(Saved entries)
BEGIN

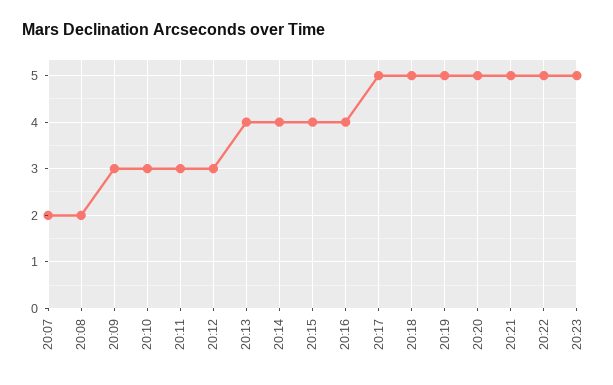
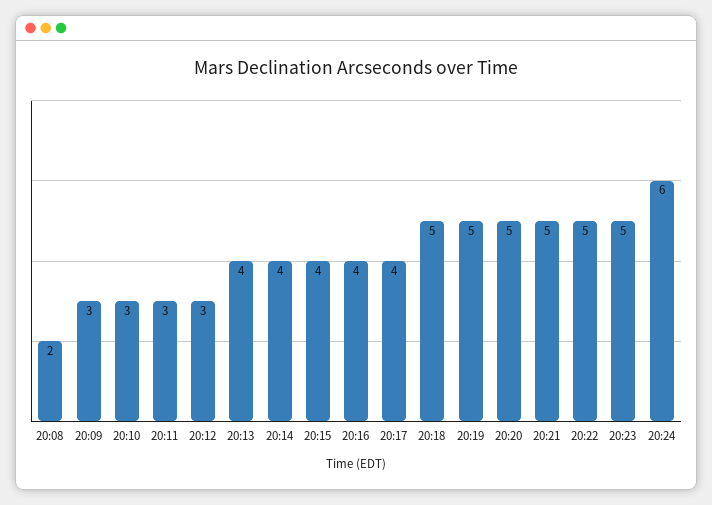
20:07: 2 -> none
20:17: 5 -> 4
20:24: none -> 6

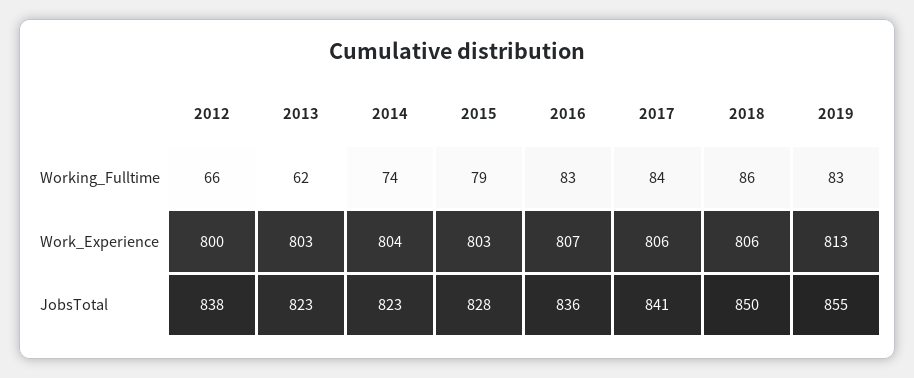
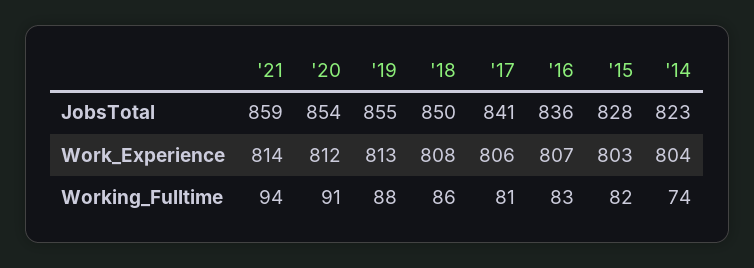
2012, Working_Fulltime: 66 -> none
2013, Working_Fulltime: 62 -> none
2015, Working_Fulltime: 79 -> 82
2017, Working_Fulltime: 84 -> 81
2019, Working_Fulltime: 83 -> 88
2012, Work_Experience: 800 -> none
2013, Work_Experience: 803 -> none
2018, Work_Experience: 806 -> 808
2012, JobsTotal: 838 -> none
2013, JobsTotal: 823 -> none
'21, JobsTotal: none -> 859
'20, JobsTotal: none -> 854
'21, Work_Experience: none -> 814
'20, Work_Experience: none -> 812
'21, Working_Fulltime: none -> 94
'20, Working_Fulltime: none -> 91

END

→ WHAT THIS TASK INVOLVES:
Produce an exact transcription of the lines from the one containing "Working_Fulltime: none -> 94" through the end of the records, both included, and no other lines.

→ EXERCISE RESPONSE:
'21, Working_Fulltime: none -> 94
'20, Working_Fulltime: none -> 91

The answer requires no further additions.